KENNETH POLLACK, BROOKINGS INSTITUTE: The fact that the insurgents can knock out generators, the fact that they can knock out oil pipelines, the fact that there are organized crime rings that disrupt the flow of goods and people along Iraq's roads, it makes it hard to rebuild your lives exactly the way that Iraqis want to.

KING: And hard to build trust in a fledgling new government, all the more so, because of what many Iraqis view as an unwelcome military occupation. Not to mention history.

GELB: It's going to be hard without a democratic experience to be a democracy.

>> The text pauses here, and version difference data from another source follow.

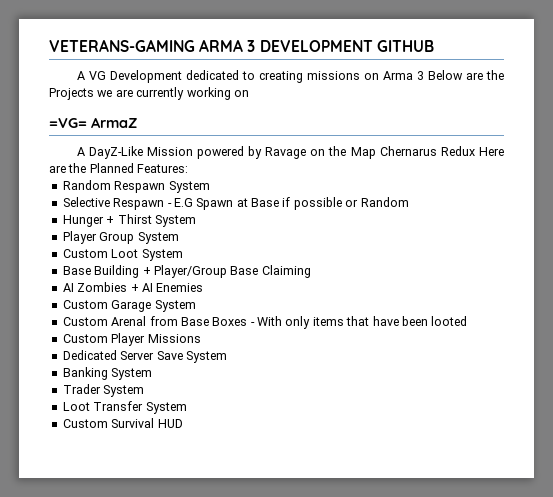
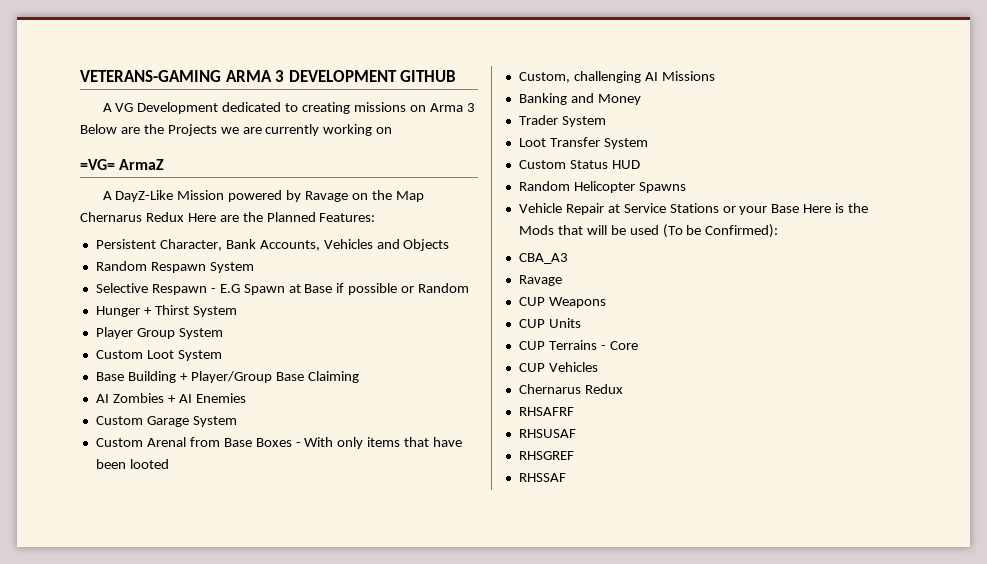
(189, 168) none -> [95,239,450,251] // Persistent Character, Bank Accounts, Vehicles and Objects
[62,333,201,346] [62,350,227,363] Custom Player Missions // Dedicated Server Save System -> [518,71,715,83] Custom, challenging AI Missions
[111,368,153,380] System -> [570,93,641,105] and Money
[111,418,155,428] Survival -> [569,160,608,169] Status
(183, 423) none -> [518,181,686,193] [518,203,869,215] [518,224,779,238] [518,253,568,264] [518,275,562,286] [518,297,606,308] [518,318,581,328] [518,340,638,350] [518,362,598,372] [518,384,623,394] [518,407,574,416] [518,429,576,438] [518,451,574,460] [518,473,566,482] // Random Helicopter Spawns // Vehicle Repair at Service Stations or your Base Here is the Mods that will be used (To be Confirmed): // CBA_A3 // Ravage // CUP Weapons // CUP Units // CUP Terrains - Core // CUP Vehicles // Chernarus Redux // RHSAFRF // RHSUSAF // RHSGREF // RHSSAF

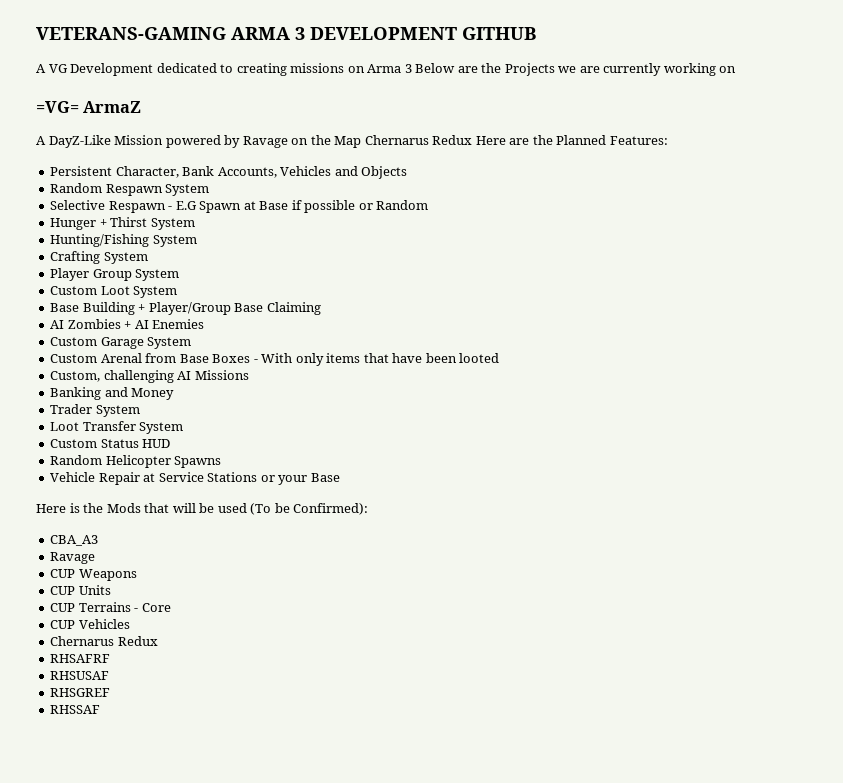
(237, 311) none -> [50,234,197,247] [50,251,148,264] // Hunting/Fishing System // Crafting System
(800, 208) none -> (340, 477) //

KING: One with a recent first-hand look at Iraq's political transition is Leslie Gelb. Gelb is a former State Department official, now President Emeritus of the Council on Foreign Relations. His recent 10 day fact-finding mission to Iraq was at the State Department's request. Gelb briefed the White House on his return.

GELB: Creating democracy in Iraq is going to be far harder than it was for us here in the United States. And it was hard for us. We forget that.

BUSH: Rebuilding a country after three decades of tyranny is hard. But progress is being made.

KING: And yet, from the white house perspective, so far, so good.

CONDOLEEZZA RICE, SECRETARY OF STATE: This political process is moving forward. And at the end of the year, you will have elections for a new government in Iraq. And that will create a new set of political circumstances, when they have a permanent government.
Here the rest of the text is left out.